Verborgen armoede

De zogenaamde Gouruden Wiiku (‘Golden Week’, oftewel ‘Gouden Week’) is een reeks feestdagen in de eerste week van mei. Tijdens deze week hebben de meeste Japanners vrij, een bijzonderheid omdat vrije tijd in Japan erg schaars is. Veel gezinnen grijpen de gelegenheid dan ook aan om een reis naar het buitenland te maken. Dit is echter niet weggelegd voor iedereen. In tegenstelling tot wat de meeste mensen vermoeden kent Japan namelijk een verrassend grote klasse van armen. Daarom komt in dit artikel de verborgen armoede van Japan aan bod.

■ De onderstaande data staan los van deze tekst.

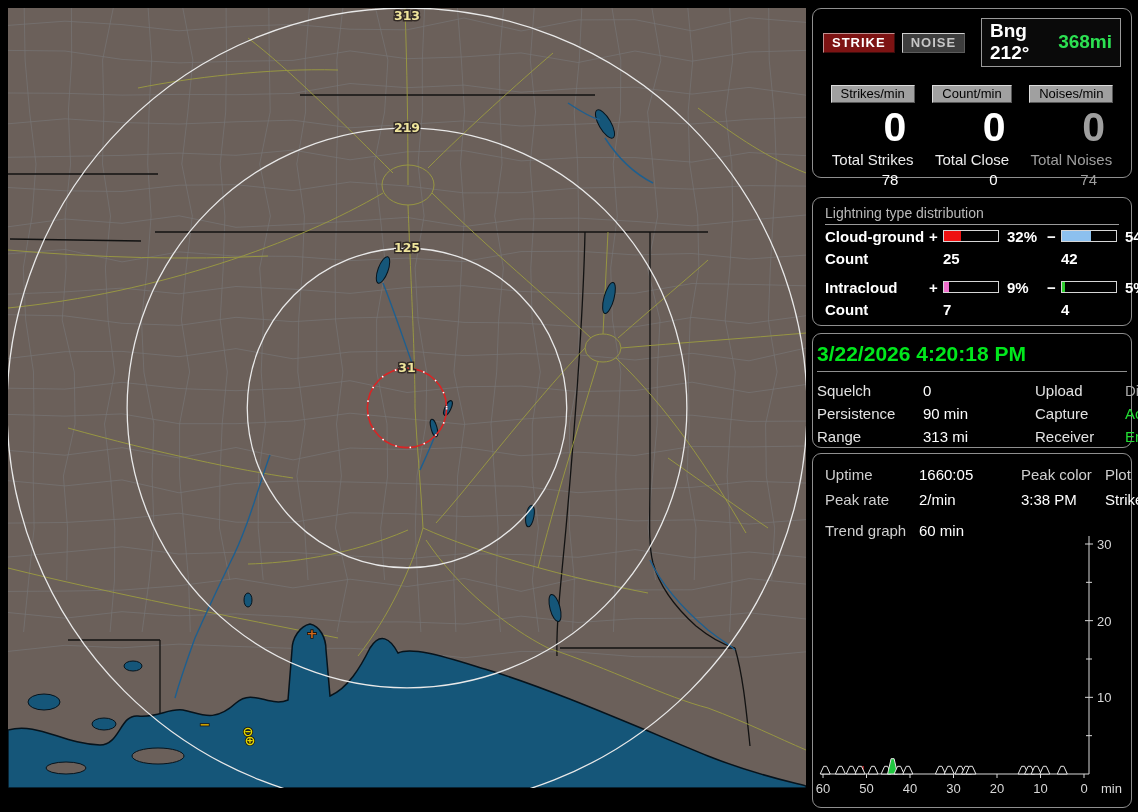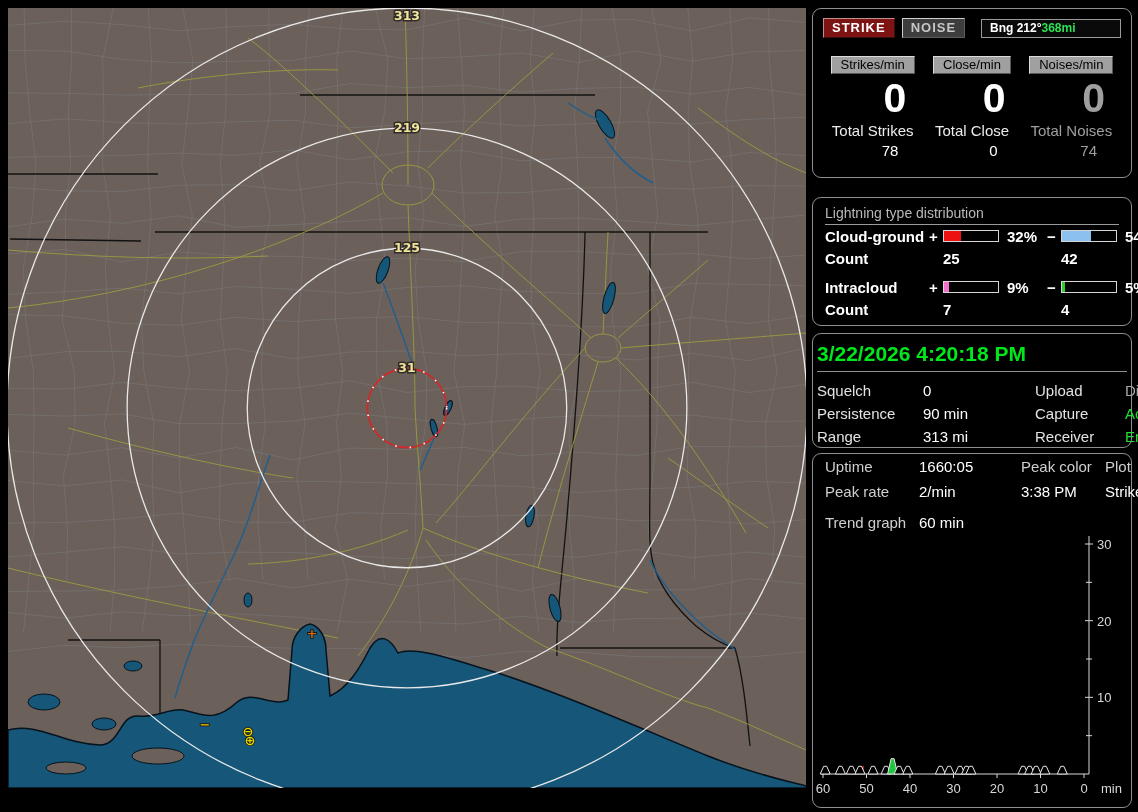--- a/index.html
+++ b/index.html
@@ -32,8 +32,8 @@
   .btn { font-weight:bold; font-size:13px; letter-spacing:1px; padding:1px 8px 2px; cursor:default; }
   #strike-btn { background:#7d1313; color:#fff; border:1px solid; border-color:#c09090 #3c0d0d #3c0d0d #c09090; }
   #noise-btn  { background:#3d3d3d; color:#c6c6c6; border:1px solid; border-color:#cfcfcf #5c5c5c #5c5c5c #cfcfcf; }
-  #bng-box { margin-left:auto; width:140px; display:flex; justify-content:flex-start; align-items:center;
-    border:1px solid #9a9a9a; background:#0a0a0a; font-weight:bold; font-size:12px; padding:1px 8px 2px; }
+  #bng-box { margin-left:auto; width:140px; display:flex; justify-content:center; align-items:center;
+    border:1px solid #9a9a9a; background:#0a0a0a; font-weight:bold; font-size:19px; padding:1px 8px 2px; }
   #bng-label { color:#fff; }
   #bng-distance { color:#2ce052; }
 

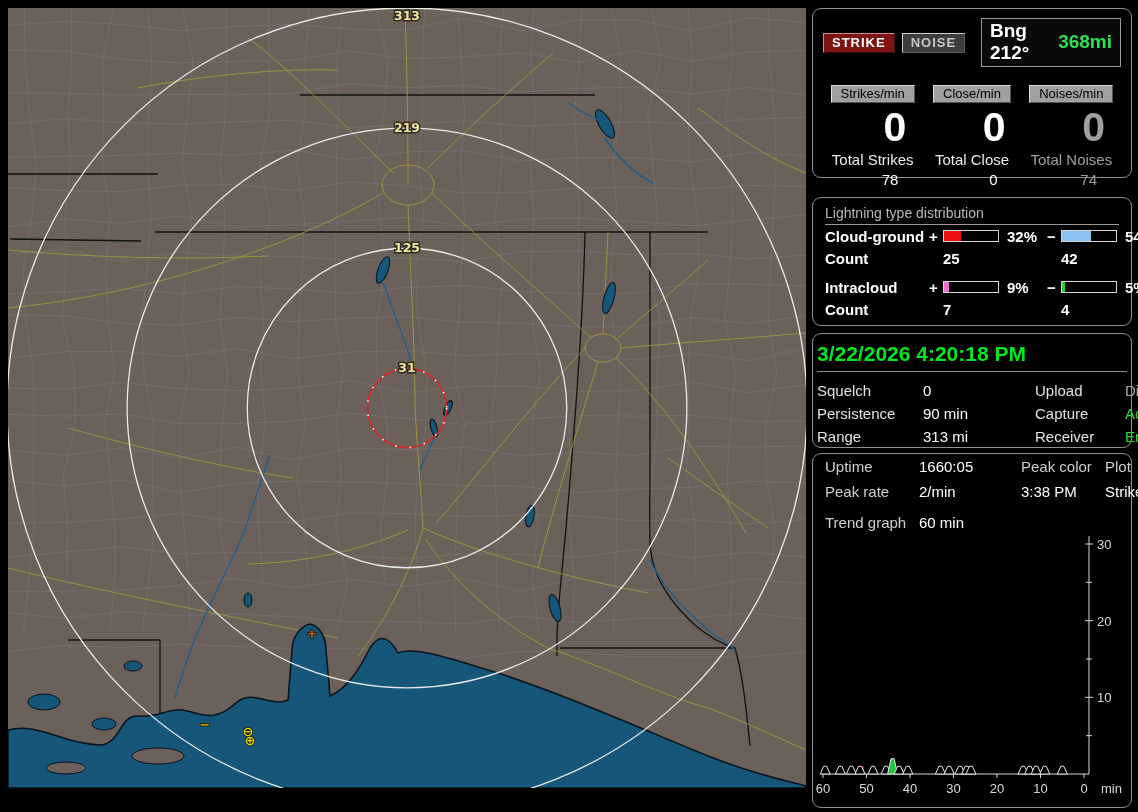--- a/index.html
+++ b/index.html
@@ -219,7 +219,7 @@
         <div class="total-value">78</div>
       </div>
       <div class="counter-col">
-        <span class="rate-btn">Close/min</span>
+        <span class="rate-btn">Count/min</span>
         <div class="big-zero">0</div>
         <div class="total-label">Total Close</div>
         <div class="total-value">0</div>

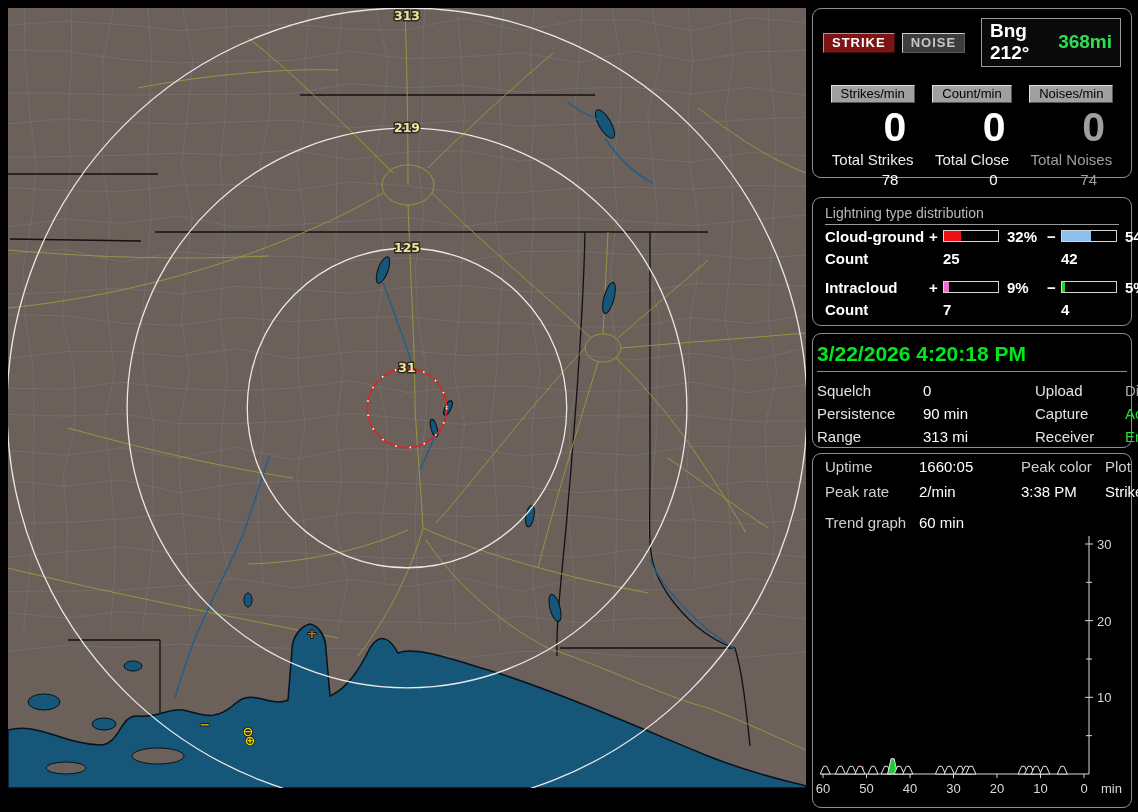--- a/index.html
+++ b/index.html
@@ -26,7 +26,7 @@
   #panel-counters { top:8px;  height:170px; padding:9px 10px; }
   #panel-dist     { top:197px; height:129px; padding:7px 12px; }
   #panel-clock    { top:333px; height:115px; padding:8px 4px; }
-  #panel-stats    { top:453px; height:355px; padding:4px 12px; }
+  #panel-stats    { top:453px; height:355px; padding:12px 12px; }
 
   #top-controls { display:flex; align-items:center; gap:7px; }
   .btn { font-weight:bold; font-size:13px; letter-spacing:1px; padding:1px 8px 2px; cursor:default; }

In juli 2006 publiceerde de OECD (Organization for Economic Cooperation and Development) een rapport waarin werd gesteld dat Japan een van de hoogste percentages van relatieve armoede heeft. Het betekent dat degenen die in deze relatieve armoede leven van de helft of minder dan het gemiddelde inkomen binnen de OECD-landen moeten rondkomen. Een ander OECD rapport laat zien dat relatieve armoede in Japan in het midden van de jaren ’10 van deze eeuw ongeveer 15 procent was. Daarbij moest Japan alleen de Verenigde staten met 17 procent voor laten gaan. Ook wijst een index van het Japanse ministerie voor arbeid en volksgezondheid erop dat de inkomensongelijkheid nog altijd toeneemt.

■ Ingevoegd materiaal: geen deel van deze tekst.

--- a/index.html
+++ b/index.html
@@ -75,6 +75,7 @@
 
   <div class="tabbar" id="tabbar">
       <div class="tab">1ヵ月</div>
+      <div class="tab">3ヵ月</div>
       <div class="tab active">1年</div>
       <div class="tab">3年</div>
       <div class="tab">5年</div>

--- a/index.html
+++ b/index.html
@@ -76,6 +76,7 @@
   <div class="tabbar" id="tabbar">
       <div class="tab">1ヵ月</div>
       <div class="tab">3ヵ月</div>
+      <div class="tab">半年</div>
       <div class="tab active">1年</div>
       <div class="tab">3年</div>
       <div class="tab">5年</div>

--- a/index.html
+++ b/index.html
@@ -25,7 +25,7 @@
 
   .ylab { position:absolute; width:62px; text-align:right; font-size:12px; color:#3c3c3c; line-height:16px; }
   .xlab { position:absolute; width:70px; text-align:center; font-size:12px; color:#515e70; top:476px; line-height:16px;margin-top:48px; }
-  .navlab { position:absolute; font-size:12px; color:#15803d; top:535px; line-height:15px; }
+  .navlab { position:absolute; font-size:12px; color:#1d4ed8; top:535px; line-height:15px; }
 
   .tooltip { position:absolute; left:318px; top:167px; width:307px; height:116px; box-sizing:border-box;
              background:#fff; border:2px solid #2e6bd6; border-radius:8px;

Deze armoede en inkomensongelijkheid zijn vooral te wijten aan de economische crisis, die ook in Japan hard heeft toegeslagen. Japan kent een van de strengste ontslagbeschermingen voor werknemers die vóór 1990 bij een bepaald bedrijf zijn gaan werken. Echter, veel bedrijven hebben wel jonge werknemers de laan uit gestuurd, omdat zij na de economische crisis in de jaren ’90 veelal met flex-contracten zijn aangenomen. Daarom is een grote groep van twintigers en dertigers ontstaan die geen werk kunnen vinden. Velen van hen woonden voor hun ontslag in huisvesting van het bedrijf , en hebben deze moeten verlaten. Daarbij komen velen op straat terecht. De laatste jaren is het niet ongewoon om goedverzorgde daklozen op bankjes in publieke parken te zien overnachten.

verborgen armoede

Een werkeloze man nuttigt op straat zijn maaltijd.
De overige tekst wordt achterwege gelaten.